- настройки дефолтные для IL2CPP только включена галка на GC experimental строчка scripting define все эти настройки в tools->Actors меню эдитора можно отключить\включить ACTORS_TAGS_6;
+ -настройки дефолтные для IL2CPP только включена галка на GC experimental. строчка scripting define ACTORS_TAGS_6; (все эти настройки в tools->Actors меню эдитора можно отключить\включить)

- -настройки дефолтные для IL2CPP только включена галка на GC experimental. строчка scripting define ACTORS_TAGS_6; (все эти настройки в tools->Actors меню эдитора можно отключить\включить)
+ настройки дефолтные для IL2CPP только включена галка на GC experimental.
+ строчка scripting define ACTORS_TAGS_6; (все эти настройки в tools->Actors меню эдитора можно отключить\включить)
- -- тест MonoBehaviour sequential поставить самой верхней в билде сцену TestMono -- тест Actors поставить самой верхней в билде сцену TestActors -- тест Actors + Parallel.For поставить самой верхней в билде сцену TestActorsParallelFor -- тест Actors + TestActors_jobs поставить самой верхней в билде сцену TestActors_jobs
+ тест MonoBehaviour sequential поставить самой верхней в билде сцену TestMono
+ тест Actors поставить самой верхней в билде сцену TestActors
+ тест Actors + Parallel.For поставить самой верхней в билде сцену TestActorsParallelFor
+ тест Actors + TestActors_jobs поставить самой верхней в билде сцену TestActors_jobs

________

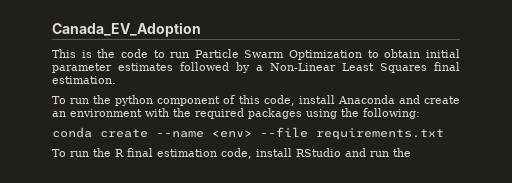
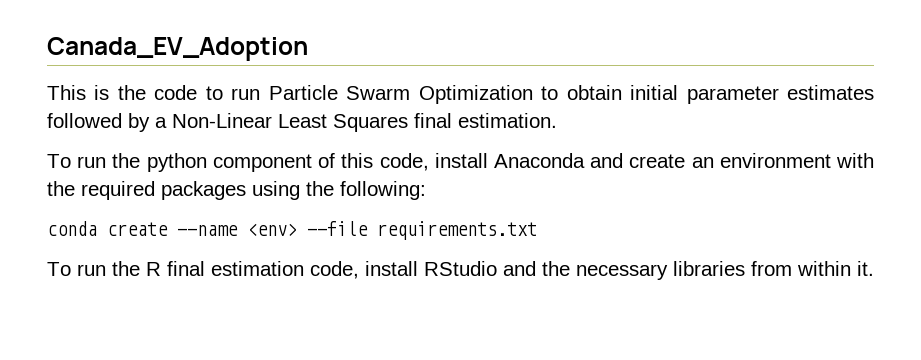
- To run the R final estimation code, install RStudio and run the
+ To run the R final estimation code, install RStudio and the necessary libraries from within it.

________

DESCRIPTION OF THE TASK = Could you copy out every line in the material above that contains the string "можно"?

RESPONSE AREA =
- настройки дефолтные для IL2CPP только включена галка на GC experimental строчка scripting define все эти настройки в tools->Actors меню эдитора можно отключить\включить ACTORS_TAGS_6;
+ -настройки дефолтные для IL2CPP только включена галка на GC experimental. строчка scripting define ACTORS_TAGS_6; (все эти настройки в tools->Actors меню эдитора можно отключить\включить)
- -настройки дефолтные для IL2CPP только включена галка на GC experimental. строчка scripting define ACTORS_TAGS_6; (все эти настройки в tools->Actors меню эдитора можно отключить\включить)
+ строчка scripting define ACTORS_TAGS_6; (все эти настройки в tools->Actors меню эдитора можно отключить\включить)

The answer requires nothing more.